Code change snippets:
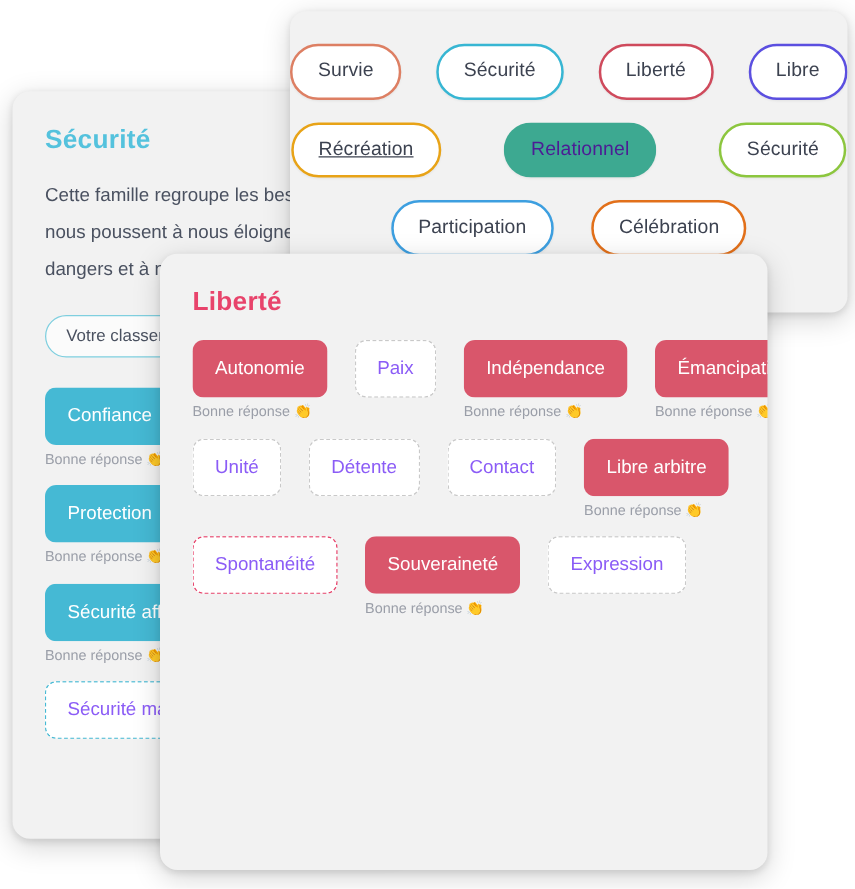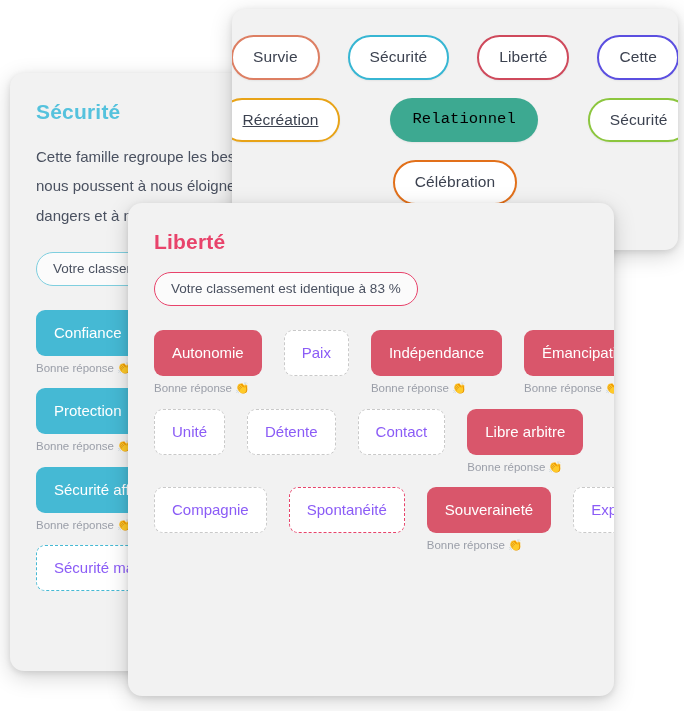"Cette" div.pill { text: Cette -> Libre }
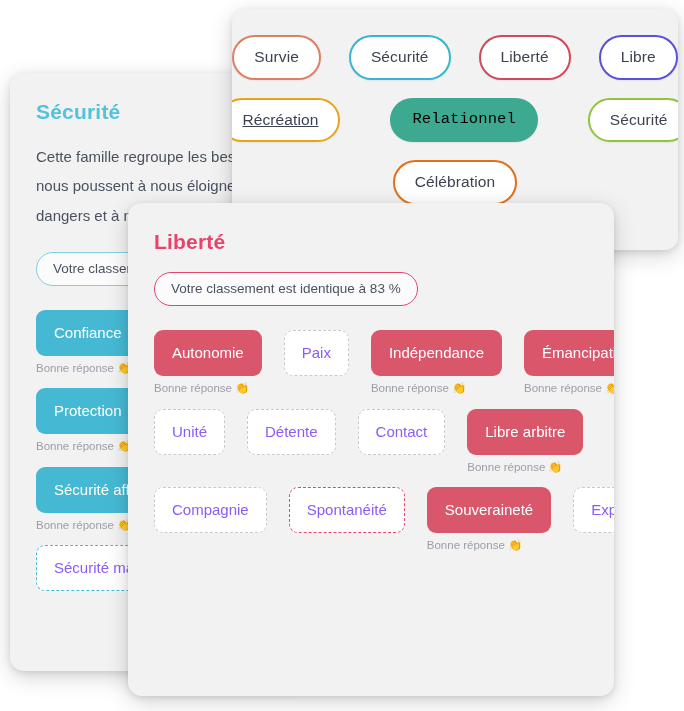"Relationnel" .pill.filled { color: #000000 -> #4c1d95; font-family: Liberation Mono, monospace -> none }
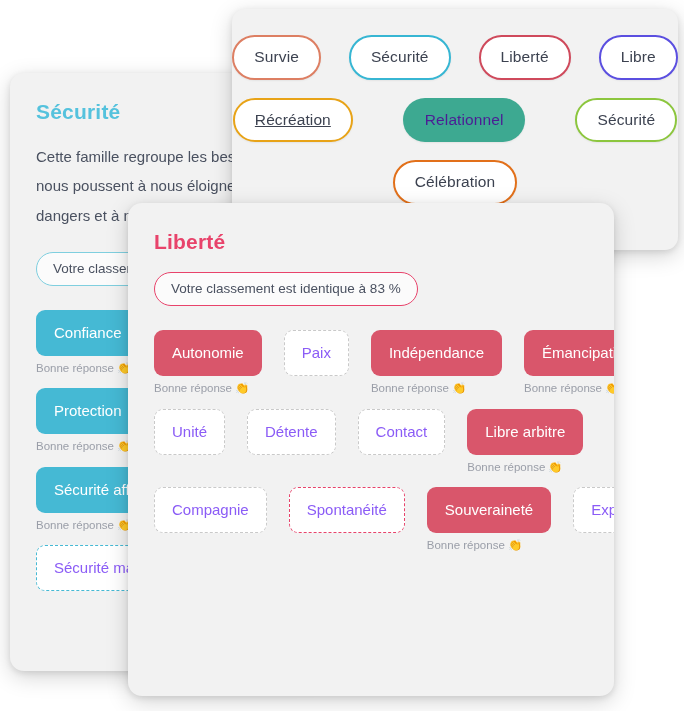"Participation" div.pill { html: none -> <div>Participation</div> }
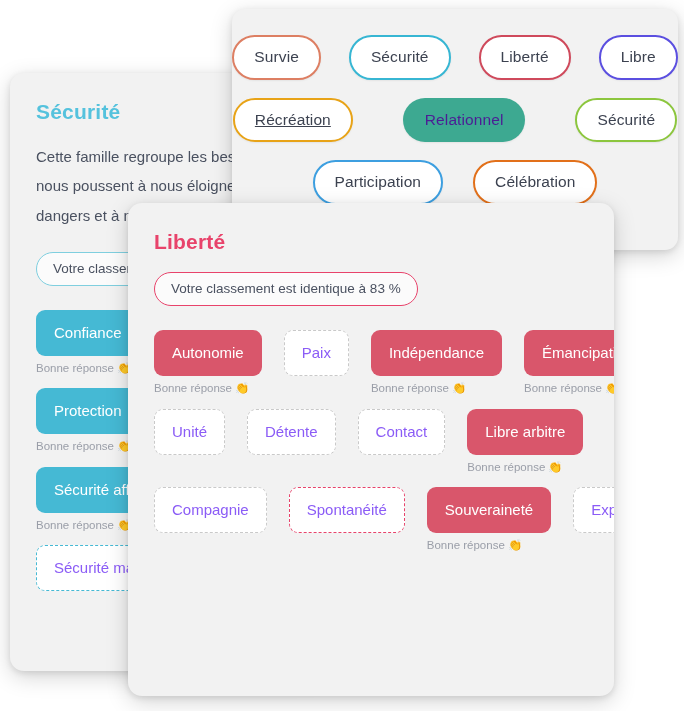"Votre classement est identique à 83" div.score-badge { html: <div>Votre classement est identique à 83 %</div> -> none }
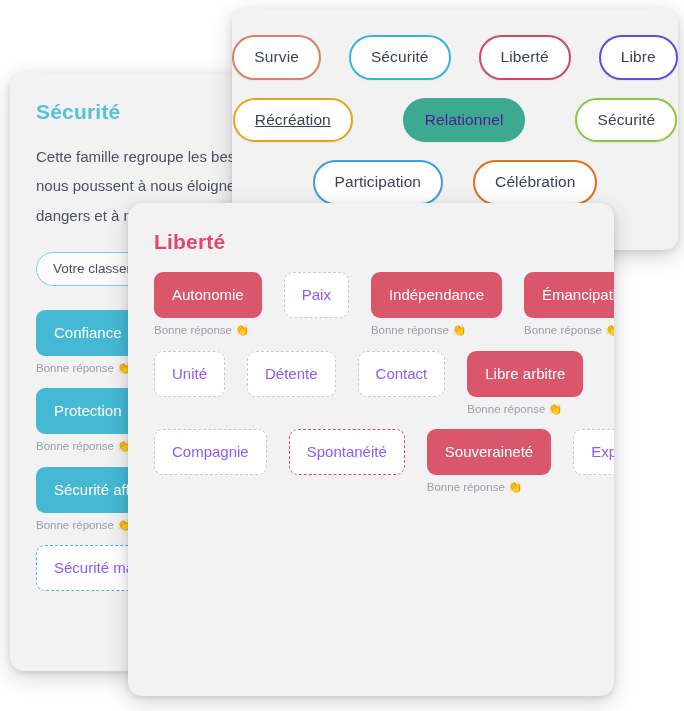"Compagnie" div.tag-cell { html: <div> <div>Compagnie</div> </div> -> none }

WHAT IS EXPECTED
Write out the entries above verbatim; the pictures do not belong in your copy.

TASK OUTPUT
"Cette" div.pill { text: Cette -> Libre }
"Relationnel" .pill.filled { color: #000000 -> #4c1d95; font-family: Liberation Mono, monospace -> none }
"Participation" div.pill { html: none -> <div>Participation</div> }
"Votre classement est identique à 83" div.score-badge { html: <div>Votre classement est identique à 83 %</div> -> none }
"Compagnie" div.tag-cell { html: <div> <div>Compagnie</div> </div> -> none }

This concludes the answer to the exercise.